As it turned out, the real problem was methodological. A well-constructed test must align with your operational definition of harm and mimic the adversarial behavior you expect in production.
Common evaluation pitfalls Small, non-representative datasets. A 50-question test will always understate rare but costly failures. Labeler bias. If human raters come from the same background as the model's trainers, they may miss subtle fabrications. Synthetic prompts. Tests that use templated or sanitized prompts do not expose models to real-world phrasing, typos, or incomplete context. Unclear metrics. Reporting per-token error rates, confidence-weighted metrics, or "non-answers" without defining them hides the true chance of a harmful response. How a Small Team Built a Rigorous Hallucination Testing Protocol
Raj's team adopted a different approach. They designed a protocol to answer the question their CTO actually needed: "Given our business logic and the kinds of prompts users send, what is the chance a model returns a materially false claim that leads to an automated action?"

The protocol had four parts: dataset construction, adversarial testing, metric definition, and continuous monitoring.
1. Dataset construction that mirrors production
They sampled 300 de-identified production prompts spanning edge cases, typos, multi-turn clarifications, Visit this link https://technivorz.com/how-a-12m-healthtech-startup-nearly-triggered-a-hospital-incident-using-an-llm/ and documents. The dataset included three sub-sets: routine queries (150), ambiguous queries requiring external data (100), and adversarial prompts (50). The adversarial set was crowdsourced from internal reviewers and external contract testers who were instructed to try to break the system.
2. Adversarial testing and red-team prompts
On 2024-02-10 they ran each prompt across five model configurations: GPT-4, GPT-4 Turbo, GPT-3.5-turbo, Claude 2, and LLaMA 2. They recorded whether the response contained at least one actionable falsehood and captured the response tokens for later analysis. On 2024-05-15 they repeated the test adding more adversarial prompts identified in production logs.
3. Clear, measurable metrics Per-response hallucination rate: percentage of responses with at least one materially false claim. Falsehoods per 100 responses: counts of distinct incorrect claims normalized to 100 responses. Severity-weighted error rate: weights each falsehood by its expected business impact (minor, moderate, critical). 4. Continuous monitoring and human-in-the-loop
They instrumented logs to capture high-risk responses and introduced a sampling pipeline where human reviewers audited 1% of automated approvals in real time. This led to a feedback loop that updated their adversarial set monthly.
From Comparative Numbers to Actionable Decisions
Here are the headline numbers from Raj's team's February run (300 prompts). These are empirical results for their dataset and should not be generalized beyond similar settings. They illustrate how different models performed in the same evaluation.
Model (release) Test date Per-response hallucination rate Falsehoods per 100 responses Critical-severity rate GPT-4 (Mar 14, 2023) 2024-02-10 18% 22 3.5% GPT-4 Turbo (Nov 2023) 2024-02-10 22% 28 4.1% GPT-3.5-turbo (Mar 2023) 2024-02-10 37% 54 9.2% Claude 2 (Sep 2023) 2024-02-10 14% 17 2.1% LLaMA 2 (Jul 2023) 2024-02-10 30% 40 6.8%
These numbers drove decision-making. As it turned out, Raj's team did not pick the model with the absolute lowest headline rate. They selected the configuration that offered the best trade-off between latency, cost, and critical-severity risk. The selection process was data-driven: they chose Claude 2 for high-risk automated approvals where critical errors were intolerable, and GPT-4 for lower-risk summarization with human review. This layered approach reduced exposure while preserving throughput where acceptable.
Why conflicting vendor numbers exist
Vendor claims diverge because they measure different things. One vendor might report per-token accuracy on a multiple-choice dataset; another might report refusal rates when prompted for unknown facts. When a headline says "near-zero hallucinations" ask four questions: what dataset did they use, how many adversarial examples were included, what is the unit of measurement, and how do they weight severity?
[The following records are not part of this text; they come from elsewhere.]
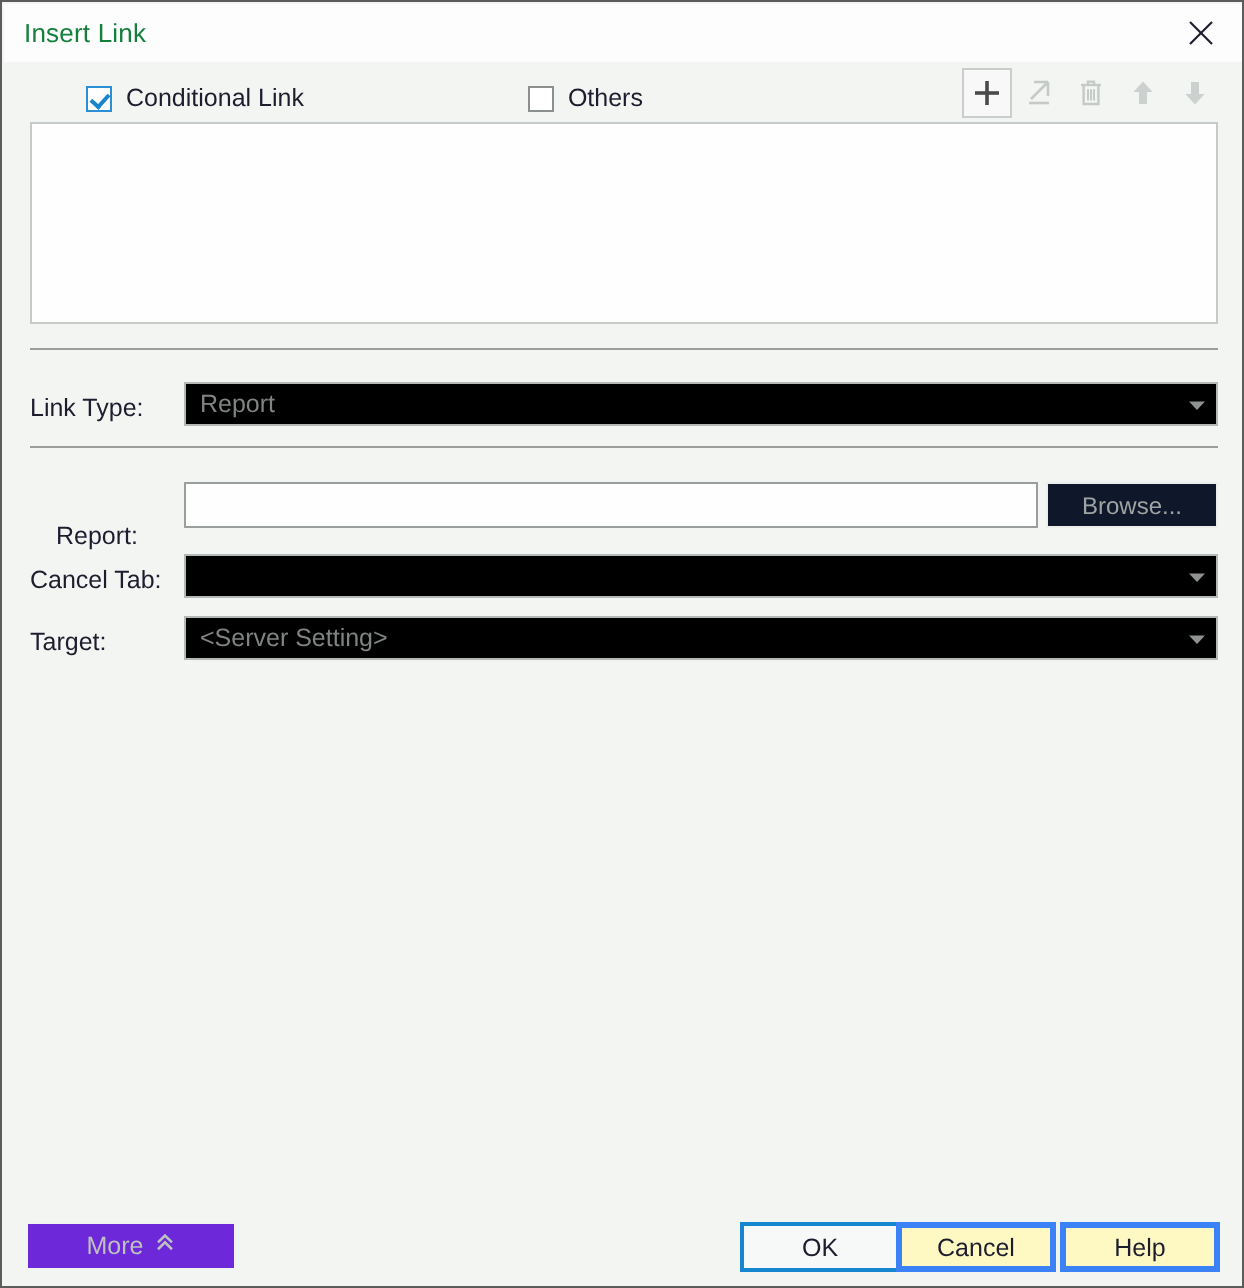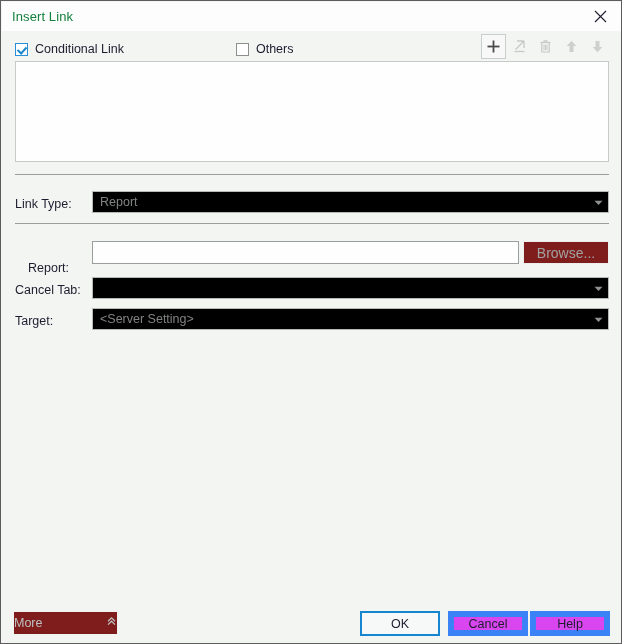--- a/index.html
+++ b/index.html
@@ -67,20 +67,21 @@
     left: 13px;
     top: 8px;
     height: 20px;
     display: flex;
     align-items: center;
   }
   .cb-item {
     display: flex;
     align-items: center;
     cursor: default;
+    margin-left: 28px;
   }
   .cb-item + .cb-item { margin-left: 112px; }
   .cb-box {
     width: 13px;
     height: 13px;
     box-sizing: border-box;
     border: 1px solid #8b8f8e;
     background: #ffffff;
     display: block;
     position: relative;
@@ -200,67 +201,67 @@
     cursor: text;
   }
 
   .browse-btn {
     position: absolute;
     left: 521px;
     width: 86px;
     height: 23px;
     box-sizing: border-box;
     border: 1px solid #eceeec;
-    background: #7f1d1d;
+    background: #0f172a;
     color: #9fa3a1;
-    font-size: 14px;
+    font-size: 12px;
     display: flex;
     align-items: center;
     justify-content: center;
     cursor: default;
   }
 
   
   .more-btn {
     position: absolute;
     left: 11px;
     top: 580px;
     width: 105px;
     height: 24px;
     box-sizing: border-box;
     border: 1px solid #f1f3f1;
-    background: #7f1d1d;
+    background: #6d28d9;
     color: #bdc1bf;
     font-size: 12.5px;
     display: flex;
     align-items: center;
-    justify-content: space-between;
+    justify-content: center;
     gap: 5px;
     cursor: default;
   }
   .foot-btn {
     position: absolute;
     top: 580px;
     width: 80px;
     height: 25px;
     box-sizing: border-box;
-    border: 6px solid #3b82f6;
-    background: #d946ef;
+    border: 3px solid #3b82f6;
+    background: #fef9c3;
     color: #1d1d2e;
     font-size: 12.5px;
     display: flex;
     align-items: center;
     justify-content: center;
     cursor: default;
   }
   .foot-btn.primary {
     border: 2px solid #1586cf;
     background: #f7f9f8;
   }
-  .btn-ok { left: 358px; }
+  .btn-ok { left: 368px; }
   .btn-cancel { left: 446px; }
   .btn-help { left: 528px; }
 </style>
 </head>
 <body>
 
 <div class="dialog">
 
   <div class="titlebar">
     <div class="titlebar-text">Insert Link</div>

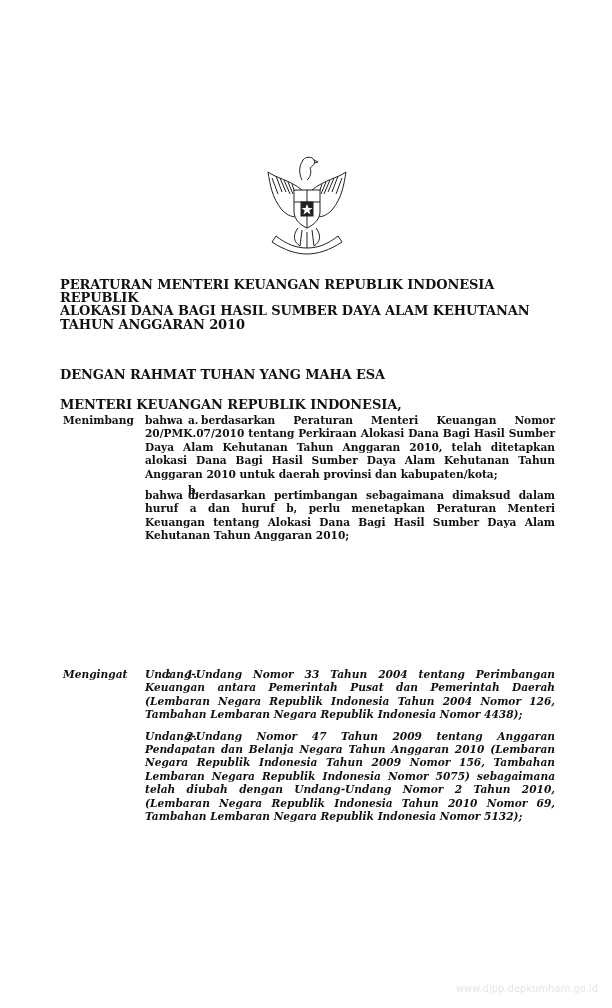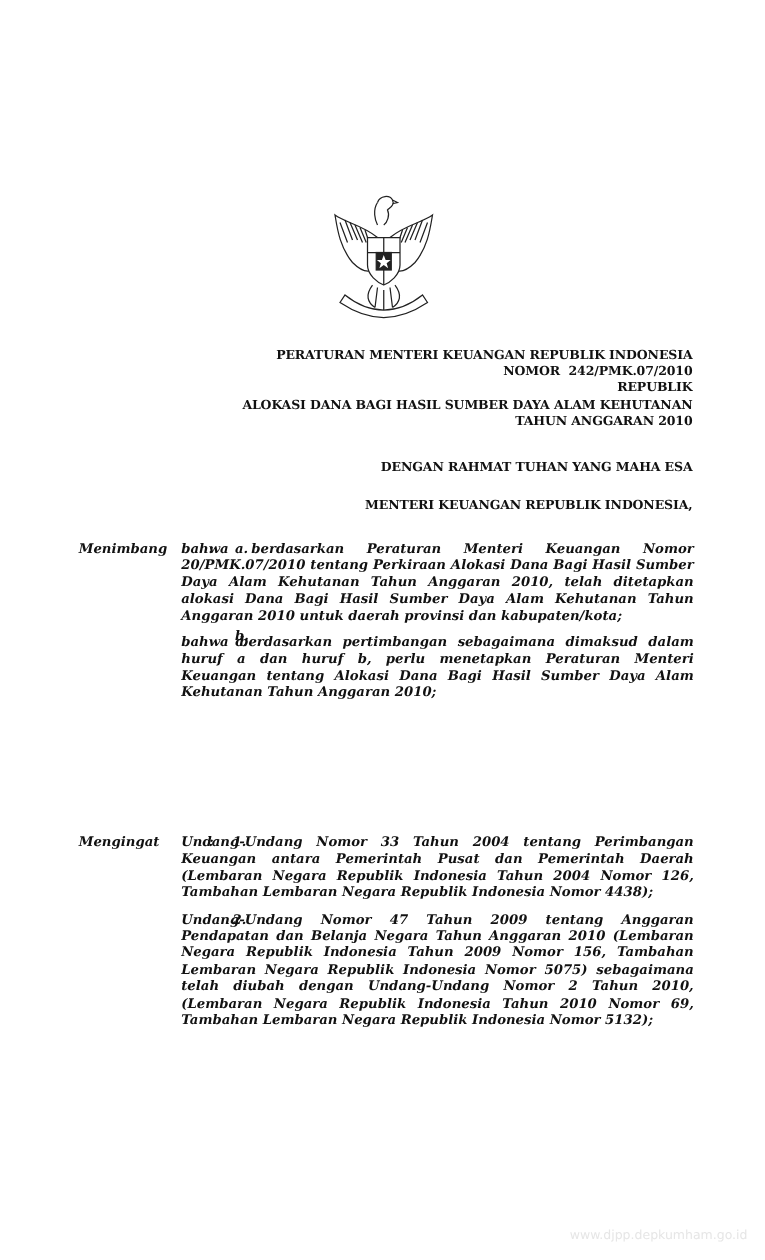--- a/index.html
+++ b/index.html
@@ -1,21 +1,21 @@
 <!DOCTYPE html>
 <html><head>
 <meta charset="utf-8">
 <style>
   html, body { margin:0; padding:0; background:#ffffff; }
   body { width:612px; height:1008px; position:relative; overflow:hidden;
          font-family:"DejaVu Serif","Liberation Serif",serif; color:#111; }
   .page { position:absolute; left:0; top:0; width:612px; height:1008px; }
   .emblem { position:absolute; left:262px; top:150px; width:90px; height:112px; }
-  .heading { position:absolute; left:60px; width:494px; text-align:right;
-             font-weight:bold; font-size:10px; line-height:13.2px; letter-spacing:-0.1px; }
+  .heading { position:absolute; left:60px; width:494px; text-align:left;
+             font-weight:bold; font-size:13px; line-height:13.2px; letter-spacing:-0.1px; }
   .heading div { white-space:nowrap; }
   .section { position:absolute; left:63px; width:492px; font-weight:bold; font-size:10.6px; line-height:13.4px; }
   .label { position:absolute; left:0; top:0; }
   .colon { position:absolute; left:104px; top:0; }
   .item { position:relative; }
   .item .num { position:absolute; }
   .item .body { margin-left:82px; text-align:justify; text-align-last:left; }
   .watermark { position:absolute; right:14px; bottom:14px; font-family:"DejaVu Sans","Liberation Sans",sans-serif;
                font-size:10px; color:#e6e6e6; }
 </style>
@@ -48,30 +48,29 @@
         <line x1="45" y1="40" x2="45" y2="78"></line>
         <line x1="32" y1="52" x2="58" y2="52"></line>
         <rect x="39" y="52" width="12" height="14" fill="#222"></rect>
         <path d="M45 54 L46.5 58 L50.5 58 L47.3 60.5 L48.5 64.5 L45 62 L41.5 64.5 L42.7 60.5 L39.5 58 L43.5 58 Z" fill="#fff" stroke="none"></path>
       </g>
     </svg>
   </div>
 
   <div class="heading" style="top:278px;">
     <div>PERATURAN MENTERI KEUANGAN REPUBLIK INDONESIA</div>
-    <div style="white-space:pre;">NOMOR  242/PMK.07/2010</div>
     <div>REPUBLIK</div>
     <div>ALOKASI DANA BAGI HASIL SUMBER DAYA ALAM KEHUTANAN</div>
     <div>TAHUN ANGGARAN 2010</div>
   </div>
 
   <div class="heading" style="top:398px;">MENTERI KEUANGAN REPUBLIK INDONESIA,</div>
   <div class="heading" style="top:368px;">DENGAN RAHMAT TUHAN YANG MAHA ESA</div>
 
-  <div class="section" style="top:433px;font-style:italic;">
+  <div class="section" style="top:414px;">
     <span class="label">Menimbang</span>
     <span class="colon">:</span>
 
     <div class="item">
       <span class="num" style="left:125px;top:0;">a.</span>
       <div class="body">bahwa berdasarkan Peraturan Menteri Keuangan Nomor 20/PMK.07/2010 tentang Perkiraan Alokasi Dana Bagi Hasil Sumber Daya Alam Kehutanan Tahun Anggaran 2010, telah ditetapkan alokasi Dana Bagi Hasil Sumber Daya Alam Kehutanan Tahun Anggaran 2010 untuk daerah provinsi dan kabupaten/kota;</div>
     </div>
     <div class="item" style="margin-top:8px;">
       <span class="num" style="left:125px;top:-5px;">b.</span>
     </div>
This led Raj's team to a simple rule: vendor-supplied numbers are a starting hypothesis, not a decision. Every vendor claim must be validated against a representative test set and adversarial scenarios that mirror production risk.
Thought Experiments to Clarify Risk
Thought experiment 1: Imagine two models, A and B, tested on 1000 sanitized Q&A pairs. Model A gets 980 right and 20 wrong. Model B gets 990 right and 10 wrong. Now imagine those 30 errors are concentrated in the 10% of queries that trigger automated actions. The per-response error for those action-triggering queries could be 10% or higher, making the "980/990" headline irrelevant for operational safety.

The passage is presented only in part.